• Problem requirements:
The first line of the entries below, the line containing "- The startContent", and every line between them should be repeated exactly, and nothing else.

Collection entries:
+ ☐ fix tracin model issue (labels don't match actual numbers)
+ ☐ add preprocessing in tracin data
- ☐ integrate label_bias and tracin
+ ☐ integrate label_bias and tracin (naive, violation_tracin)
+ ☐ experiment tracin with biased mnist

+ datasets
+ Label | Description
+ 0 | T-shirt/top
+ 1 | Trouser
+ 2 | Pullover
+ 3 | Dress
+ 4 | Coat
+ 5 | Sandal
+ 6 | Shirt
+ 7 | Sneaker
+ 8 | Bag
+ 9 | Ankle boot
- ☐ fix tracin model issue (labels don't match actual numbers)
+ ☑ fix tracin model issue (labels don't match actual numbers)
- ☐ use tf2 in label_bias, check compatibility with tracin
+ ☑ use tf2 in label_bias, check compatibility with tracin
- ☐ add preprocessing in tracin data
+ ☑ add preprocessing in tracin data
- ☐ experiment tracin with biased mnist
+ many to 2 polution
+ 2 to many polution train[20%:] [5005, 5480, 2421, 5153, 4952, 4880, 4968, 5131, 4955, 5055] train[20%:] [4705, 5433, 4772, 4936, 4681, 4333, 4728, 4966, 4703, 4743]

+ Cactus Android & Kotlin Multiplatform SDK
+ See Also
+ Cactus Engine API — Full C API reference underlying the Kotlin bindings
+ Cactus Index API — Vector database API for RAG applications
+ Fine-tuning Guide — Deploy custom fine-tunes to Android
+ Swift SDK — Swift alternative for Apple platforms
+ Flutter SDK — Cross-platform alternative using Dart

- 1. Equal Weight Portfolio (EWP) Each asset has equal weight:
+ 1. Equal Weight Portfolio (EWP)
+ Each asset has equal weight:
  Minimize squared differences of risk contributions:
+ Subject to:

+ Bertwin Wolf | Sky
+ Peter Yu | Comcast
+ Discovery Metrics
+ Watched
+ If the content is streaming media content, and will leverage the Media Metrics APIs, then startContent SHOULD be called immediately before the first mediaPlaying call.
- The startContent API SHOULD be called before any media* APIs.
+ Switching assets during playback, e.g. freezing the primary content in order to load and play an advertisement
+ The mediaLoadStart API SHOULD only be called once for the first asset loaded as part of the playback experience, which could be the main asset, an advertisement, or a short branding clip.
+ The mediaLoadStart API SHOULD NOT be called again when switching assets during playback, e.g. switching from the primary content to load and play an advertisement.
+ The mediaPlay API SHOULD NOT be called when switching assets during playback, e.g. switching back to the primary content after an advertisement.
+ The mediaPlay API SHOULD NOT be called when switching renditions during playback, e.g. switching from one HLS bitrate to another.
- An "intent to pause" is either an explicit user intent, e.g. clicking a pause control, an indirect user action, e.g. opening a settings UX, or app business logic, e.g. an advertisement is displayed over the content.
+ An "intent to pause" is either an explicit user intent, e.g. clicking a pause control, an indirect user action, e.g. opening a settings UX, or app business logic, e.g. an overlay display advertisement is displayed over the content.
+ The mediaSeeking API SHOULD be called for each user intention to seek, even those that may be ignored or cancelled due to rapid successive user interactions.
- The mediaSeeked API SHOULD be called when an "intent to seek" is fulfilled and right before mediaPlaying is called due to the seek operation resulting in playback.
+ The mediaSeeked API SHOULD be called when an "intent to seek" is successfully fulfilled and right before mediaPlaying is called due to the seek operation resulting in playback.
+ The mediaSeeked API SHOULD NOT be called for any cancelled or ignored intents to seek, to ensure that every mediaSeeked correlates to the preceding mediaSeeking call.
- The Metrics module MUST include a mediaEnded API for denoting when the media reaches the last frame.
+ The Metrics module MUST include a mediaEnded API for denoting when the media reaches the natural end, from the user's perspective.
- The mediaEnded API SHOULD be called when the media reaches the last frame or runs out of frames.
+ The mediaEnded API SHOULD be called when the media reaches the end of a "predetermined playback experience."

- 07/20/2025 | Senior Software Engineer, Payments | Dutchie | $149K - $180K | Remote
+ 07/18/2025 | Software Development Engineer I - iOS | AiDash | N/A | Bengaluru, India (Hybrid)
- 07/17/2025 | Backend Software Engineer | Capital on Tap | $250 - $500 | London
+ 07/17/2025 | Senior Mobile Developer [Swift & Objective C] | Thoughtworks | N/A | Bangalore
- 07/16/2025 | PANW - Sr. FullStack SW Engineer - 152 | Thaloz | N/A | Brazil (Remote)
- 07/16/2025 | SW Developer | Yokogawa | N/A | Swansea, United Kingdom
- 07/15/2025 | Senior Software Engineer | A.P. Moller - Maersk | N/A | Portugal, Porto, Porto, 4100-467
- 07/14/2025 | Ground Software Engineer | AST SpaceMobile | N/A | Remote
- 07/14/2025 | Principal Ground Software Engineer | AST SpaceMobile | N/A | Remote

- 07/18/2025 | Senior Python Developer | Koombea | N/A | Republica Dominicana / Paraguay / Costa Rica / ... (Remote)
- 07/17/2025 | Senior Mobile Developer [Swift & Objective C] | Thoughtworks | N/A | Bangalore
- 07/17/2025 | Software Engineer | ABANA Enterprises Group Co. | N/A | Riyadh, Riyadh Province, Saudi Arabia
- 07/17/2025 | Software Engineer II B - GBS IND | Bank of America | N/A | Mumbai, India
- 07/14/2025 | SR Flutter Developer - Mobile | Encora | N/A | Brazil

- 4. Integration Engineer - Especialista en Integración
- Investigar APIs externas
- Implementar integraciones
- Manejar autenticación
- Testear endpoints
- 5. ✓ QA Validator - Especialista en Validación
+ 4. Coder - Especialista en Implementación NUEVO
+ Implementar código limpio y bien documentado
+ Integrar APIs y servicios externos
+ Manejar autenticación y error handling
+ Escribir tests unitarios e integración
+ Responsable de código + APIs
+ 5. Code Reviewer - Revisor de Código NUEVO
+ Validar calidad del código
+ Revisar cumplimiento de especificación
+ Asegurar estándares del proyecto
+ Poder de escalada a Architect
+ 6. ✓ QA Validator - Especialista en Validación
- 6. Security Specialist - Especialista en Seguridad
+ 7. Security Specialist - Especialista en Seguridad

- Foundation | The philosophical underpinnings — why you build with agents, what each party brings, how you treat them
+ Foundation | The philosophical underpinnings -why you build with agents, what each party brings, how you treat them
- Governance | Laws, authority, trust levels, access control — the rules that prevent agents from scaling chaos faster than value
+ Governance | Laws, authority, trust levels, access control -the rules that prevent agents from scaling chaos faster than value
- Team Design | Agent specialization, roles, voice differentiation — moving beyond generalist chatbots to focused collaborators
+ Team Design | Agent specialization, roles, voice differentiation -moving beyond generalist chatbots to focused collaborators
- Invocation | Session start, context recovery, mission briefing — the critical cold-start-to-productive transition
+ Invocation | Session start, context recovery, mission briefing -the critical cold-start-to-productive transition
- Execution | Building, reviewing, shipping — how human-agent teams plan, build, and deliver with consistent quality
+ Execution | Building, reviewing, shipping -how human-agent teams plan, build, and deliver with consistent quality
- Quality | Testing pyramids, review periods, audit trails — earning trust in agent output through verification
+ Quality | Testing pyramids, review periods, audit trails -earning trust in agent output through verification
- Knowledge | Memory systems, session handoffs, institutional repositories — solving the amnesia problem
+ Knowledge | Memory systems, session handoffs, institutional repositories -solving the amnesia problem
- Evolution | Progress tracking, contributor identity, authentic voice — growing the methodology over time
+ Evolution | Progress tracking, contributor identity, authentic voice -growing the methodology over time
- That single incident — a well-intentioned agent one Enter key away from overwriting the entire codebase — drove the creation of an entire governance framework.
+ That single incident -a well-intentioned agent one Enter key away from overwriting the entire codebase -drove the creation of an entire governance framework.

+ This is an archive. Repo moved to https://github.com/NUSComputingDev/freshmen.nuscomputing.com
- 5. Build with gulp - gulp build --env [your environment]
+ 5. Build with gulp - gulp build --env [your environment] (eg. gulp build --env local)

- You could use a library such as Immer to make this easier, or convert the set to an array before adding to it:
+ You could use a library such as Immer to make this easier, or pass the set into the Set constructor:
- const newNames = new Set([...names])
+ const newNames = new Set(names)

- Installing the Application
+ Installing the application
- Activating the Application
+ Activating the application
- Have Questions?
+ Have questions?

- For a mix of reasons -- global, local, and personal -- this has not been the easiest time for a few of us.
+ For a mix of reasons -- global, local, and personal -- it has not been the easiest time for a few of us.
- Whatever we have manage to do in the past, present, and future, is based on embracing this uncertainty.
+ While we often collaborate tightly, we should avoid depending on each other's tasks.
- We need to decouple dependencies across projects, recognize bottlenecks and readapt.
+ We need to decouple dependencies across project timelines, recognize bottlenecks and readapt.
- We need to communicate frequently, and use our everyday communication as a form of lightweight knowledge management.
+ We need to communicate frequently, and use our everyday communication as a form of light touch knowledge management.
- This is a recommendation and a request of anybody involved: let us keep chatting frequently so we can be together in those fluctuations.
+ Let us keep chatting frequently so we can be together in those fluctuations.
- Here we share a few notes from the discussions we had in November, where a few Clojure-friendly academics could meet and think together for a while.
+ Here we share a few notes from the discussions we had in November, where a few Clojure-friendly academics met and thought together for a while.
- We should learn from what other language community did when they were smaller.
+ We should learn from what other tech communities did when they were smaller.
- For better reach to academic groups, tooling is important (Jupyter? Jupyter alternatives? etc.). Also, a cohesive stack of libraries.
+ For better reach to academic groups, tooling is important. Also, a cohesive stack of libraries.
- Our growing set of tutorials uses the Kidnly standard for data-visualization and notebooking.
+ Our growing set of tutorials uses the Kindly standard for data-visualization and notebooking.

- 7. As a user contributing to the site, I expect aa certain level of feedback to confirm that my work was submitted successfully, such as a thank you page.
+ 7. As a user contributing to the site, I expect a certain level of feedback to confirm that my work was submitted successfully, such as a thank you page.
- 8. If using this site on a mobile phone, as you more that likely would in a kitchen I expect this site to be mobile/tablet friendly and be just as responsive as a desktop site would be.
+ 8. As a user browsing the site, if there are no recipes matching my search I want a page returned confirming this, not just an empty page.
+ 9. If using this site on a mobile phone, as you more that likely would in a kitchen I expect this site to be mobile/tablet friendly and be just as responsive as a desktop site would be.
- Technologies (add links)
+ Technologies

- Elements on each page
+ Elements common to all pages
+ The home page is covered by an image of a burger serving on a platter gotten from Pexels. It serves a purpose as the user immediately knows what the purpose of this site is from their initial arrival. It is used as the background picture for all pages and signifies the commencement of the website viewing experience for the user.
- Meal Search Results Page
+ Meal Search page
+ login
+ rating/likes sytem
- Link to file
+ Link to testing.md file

• Solution below:
+ ☐ fix tracin model issue (labels don't match actual numbers)
+ ☐ add preprocessing in tracin data
- ☐ integrate label_bias and tracin
+ ☐ integrate label_bias and tracin (naive, violation_tracin)
+ ☐ experiment tracin with biased mnist

+ datasets
+ Label | Description
+ 0 | T-shirt/top
+ 1 | Trouser
+ 2 | Pullover
+ 3 | Dress
+ 4 | Coat
+ 5 | Sandal
+ 6 | Shirt
+ 7 | Sneaker
+ 8 | Bag
+ 9 | Ankle boot
- ☐ fix tracin model issue (labels don't match actual numbers)
+ ☑ fix tracin model issue (labels don't match actual numbers)
- ☐ use tf2 in label_bias, check compatibility with tracin
+ ☑ use tf2 in label_bias, check compatibility with tracin
- ☐ add preprocessing in tracin data
+ ☑ add preprocessing in tracin data
- ☐ experiment tracin with biased mnist
+ many to 2 polution
+ 2 to many polution train[20%:] [5005, 5480, 2421, 5153, 4952, 4880, 4968, 5131, 4955, 5055] train[20%:] [4705, 5433, 4772, 4936, 4681, 4333, 4728, 4966, 4703, 4743]

+ Cactus Android & Kotlin Multiplatform SDK
+ See Also
+ Cactus Engine API — Full C API reference underlying the Kotlin bindings
+ Cactus Index API — Vector database API for RAG applications
+ Fine-tuning Guide — Deploy custom fine-tunes to Android
+ Swift SDK — Swift alternative for Apple platforms
+ Flutter SDK — Cross-platform alternative using Dart

- 1. Equal Weight Portfolio (EWP) Each asset has equal weight:
+ 1. Equal Weight Portfolio (EWP)
+ Each asset has equal weight:
  Minimize squared differences of risk contributions:
+ Subject to:

+ Bertwin Wolf | Sky
+ Peter Yu | Comcast
+ Discovery Metrics
+ Watched
+ If the content is streaming media content, and will leverage the Media Metrics APIs, then startContent SHOULD be called immediately before the first mediaPlaying call.
- The startContent API SHOULD be called before any media* APIs.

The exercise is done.